Today, everything revolves around software, especially in financial services, the industry in which Galileo participates. We don’t create an actual physical product. We enable fintechs and other businesses to move money using our APIs, which are our product. For Galileo, developers are important stakeholders—not only because they influence their companies’ decision to partner with Galileo—but because of their essential role in working with our APIs to build their own products. So, for us, creating a premium experience for our clients’ developers is essential After examining a number of companies (including Galileo) and the developer experiences they’ve created, I’ve concluded that the following fundamentals are the building blocks required for a premier developer experience:
Developer advocacy. Without an internal advocate, the developer perspective can be easily voided by others with louder and more authoritative voices: for example, the CFO may advocate for the least costly approach, the CTO for the most engineering-friendly approach and the CSO for the approach that is most impenetrable and least transparent. While their concerns must be incorporated into decision-making, their department-specific concerns can’t be allowed to override the need for developer-first products that are transparent and enable users to start fast and experience how a product works before fully committing.The developer advocate role doesn’t need to be a full-time position—although in some companies it is. And it doesn’t require any special title. What’s critical is for the person who fills this role to understand your developers’ agenda and to be qualified to explain and defend that agenda with facts and authority.
Consistency and reliability. Consistency means that the product you’re creating is uniform and predictable. If you know how to use one piece of the product, you know how to use the whole thing. Reliability means the product does what it’s expected to do every time. If your product isn’t consistent and reliable, it doesn’t matter if it has incredible documentation, a dozen client libraries or a fancy command line interface, your developers will be dissatisfied.

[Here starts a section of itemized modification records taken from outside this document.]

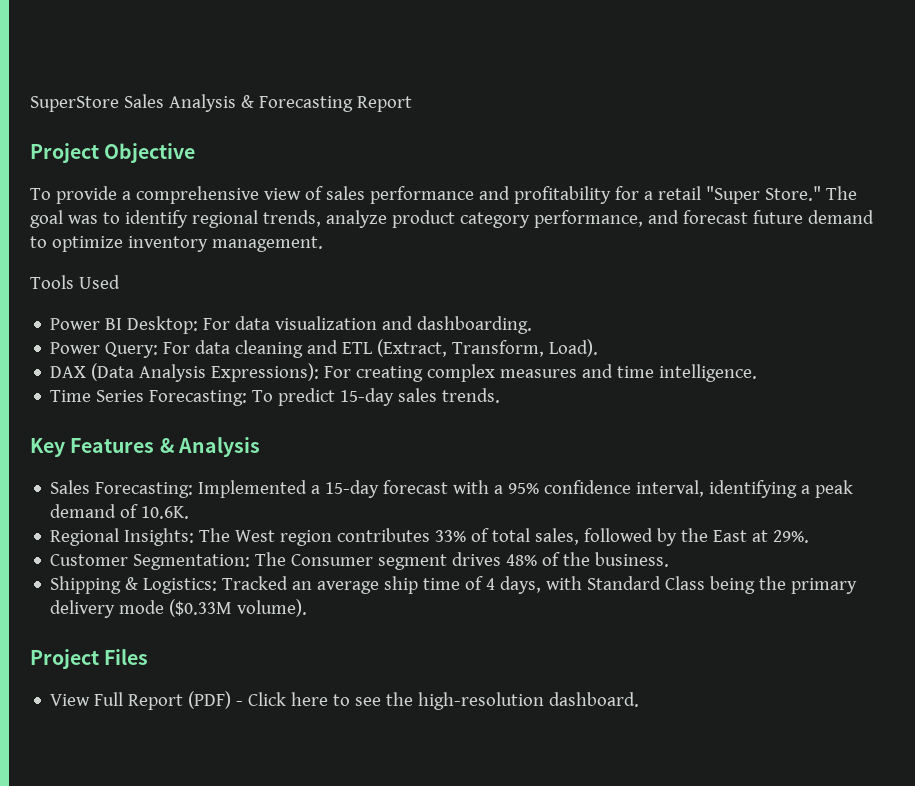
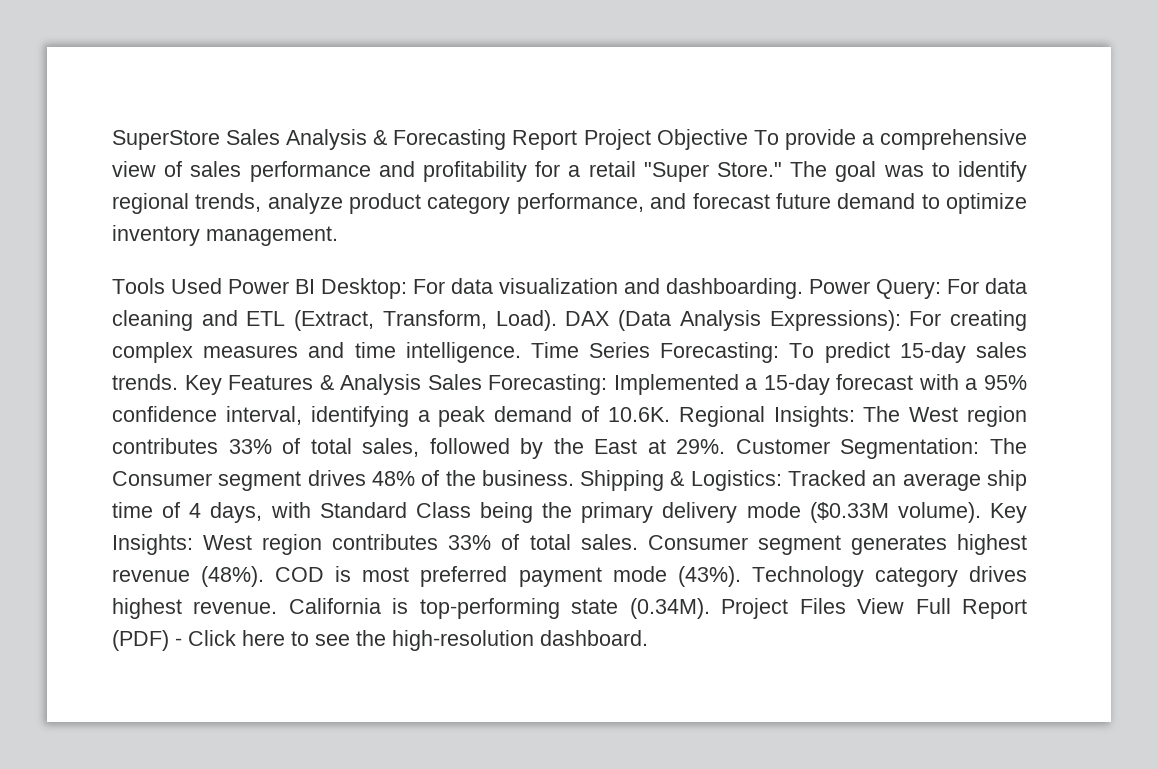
- SuperStore Sales Analysis & Forecasting Report
- Project Objective
- To provide a comprehensive view of sales performance and profitability for a retail "Super Store."
+ SuperStore Sales Analysis & Forecasting Report Project Objective To provide a comprehensive view of sales performance and profitability for a retail "Super Store."
- Tools Used
- Power BI Desktop:
+ Tools Used Power BI Desktop:
- For data visualization and dashboarding.
- Power Query:
+ For data visualization and dashboarding. Power Query:
- For data cleaning and ETL (Extract, Transform, Load).
- DAX (Data Analysis Expressions):
+ For data cleaning and ETL (Extract, Transform, Load). DAX (Data Analysis Expressions):
- For creating complex measures and time intelligence.
- Time Series Forecasting:
+ For creating complex measures and time intelligence. Time Series Forecasting:
- To predict 15-day sales trends.
- Key Features & Analysis
- Sales Forecasting:
+ To predict 15-day sales trends. Key Features & Analysis Sales Forecasting:
- Implemented a 15-day forecast with a 95% confidence interval, identifying a peak demand of 10.6K.
- Regional Insights:
+ Implemented a 15-day forecast with a 95% confidence interval, identifying a peak demand of 10.6K. Regional Insights:
- The West region contributes 33% of total sales, followed by the East at 29%.
- Customer Segmentation:
+ The West region contributes 33% of total sales, followed by the East at 29%. Customer Segmentation:
- The Consumer segment drives 48% of the business.
- Shipping & Logistics:
+ The Consumer segment drives 48% of the business. Shipping & Logistics:
- Tracked an average ship time of 4 days, with Standard Class being the primary delivery mode ($0.33M volume).
- Project Files
- View Full Report (PDF) - Click here to see the high-resolution dashboard.
+ Tracked an average ship time of 4 days, with Standard Class being the primary delivery mode ($0.33M volume). Key Insights: West region contributes 33% of total sales. Consumer segment generates highest revenue (48%). COD is most preferred payment mode (43%). Technology category drives highest revenue. California is top-performing state (0.34M). Project Files View Full Report (PDF) - Click here to see the high-resolution dashboard.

Feedback. To ensure you’re building a product that developers will want to use, you want them involved during every stage of the product development process. To achieve this level of all-stage involvement, you need to seek out constructive criticism, ask hard questions and accept critical feedback.Hackathons are a fun way to encourage and engage your developer community. Hackathons have helped us learn how developers are using the APIs we’ve created. And, you can be sure, hackathon participants will challenge you with questions you never imaged you’d be asked.

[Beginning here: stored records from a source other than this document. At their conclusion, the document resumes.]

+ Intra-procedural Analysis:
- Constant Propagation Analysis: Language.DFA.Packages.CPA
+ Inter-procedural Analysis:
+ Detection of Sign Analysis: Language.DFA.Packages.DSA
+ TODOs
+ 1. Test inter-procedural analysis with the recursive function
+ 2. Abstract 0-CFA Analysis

Communication. Developers need documentation—and the simpler, the better. So, you’d better put advance thinking into your documentation and iterate, iterate, iterate to continually make it better. And they want forums where they can get answers for the more nuanced questions that you haven’t included in your documentation.We’ve found it make sense to embed a forum into your own documentation or support page. A developer’s nightmare is a site that doesn’t give them what they’re looking for and makes them “request a demo” before they can get an answer. My advice is to meet developers where they are and remove as many communication barriers as possible.
These four fundamentals should be the beginning of any company’s journey to building a developer-first product. With these fundamentals under your belt, there’s no limit to what you can achieve or where you can take your organization. If there are any fundamentals that I’ve missed here, please let me know! I look forward to your feedback.